## EXERCISE REQUIREMENTS
Both the line containing "- Critical (<30): 3.0x" and the line containing "Marius if party_animal (30% stamina loss risk)" belong to the span. Output exactly that span from the listing below, and nothing outside it.

## DATA TO PROCESS
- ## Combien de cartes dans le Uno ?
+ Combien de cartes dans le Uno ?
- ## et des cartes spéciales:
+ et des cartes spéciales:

---

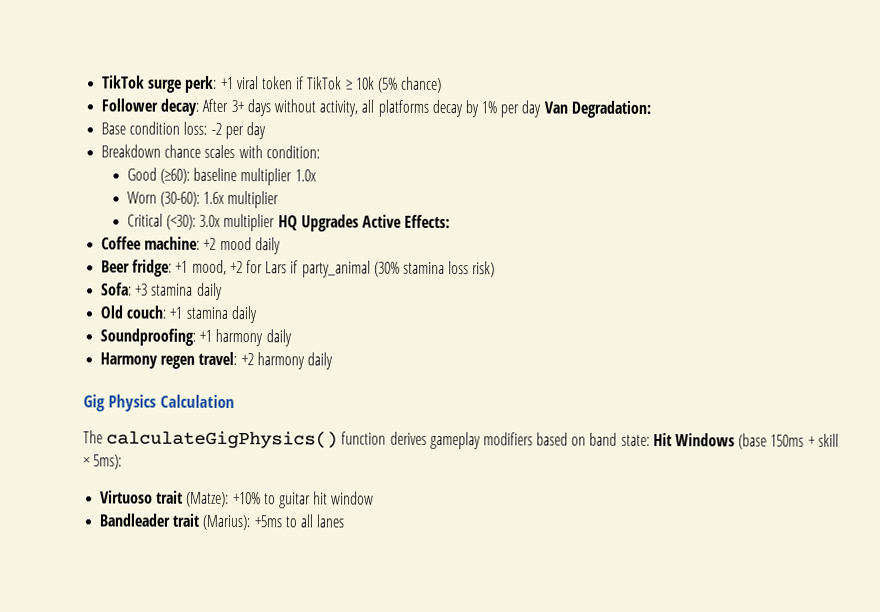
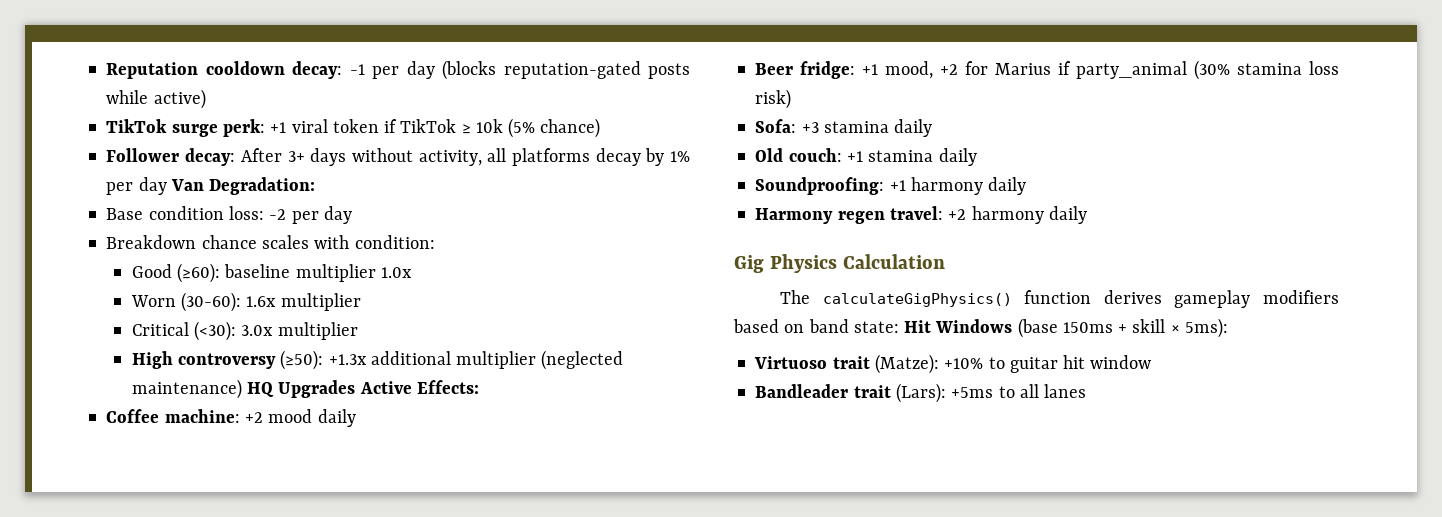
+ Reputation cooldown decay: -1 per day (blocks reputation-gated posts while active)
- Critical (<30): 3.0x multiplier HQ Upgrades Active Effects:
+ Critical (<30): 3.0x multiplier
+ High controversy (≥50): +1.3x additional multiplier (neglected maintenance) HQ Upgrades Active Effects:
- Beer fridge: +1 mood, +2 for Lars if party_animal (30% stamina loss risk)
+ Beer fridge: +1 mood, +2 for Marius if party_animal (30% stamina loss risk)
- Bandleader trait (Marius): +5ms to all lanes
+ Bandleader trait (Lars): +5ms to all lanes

## EXERCISE OUTPUT
- Critical (<30): 3.0x multiplier HQ Upgrades Active Effects:
+ Critical (<30): 3.0x multiplier
+ High controversy (≥50): +1.3x additional multiplier (neglected maintenance) HQ Upgrades Active Effects:
- Beer fridge: +1 mood, +2 for Lars if party_animal (30% stamina loss risk)
+ Beer fridge: +1 mood, +2 for Marius if party_animal (30% stamina loss risk)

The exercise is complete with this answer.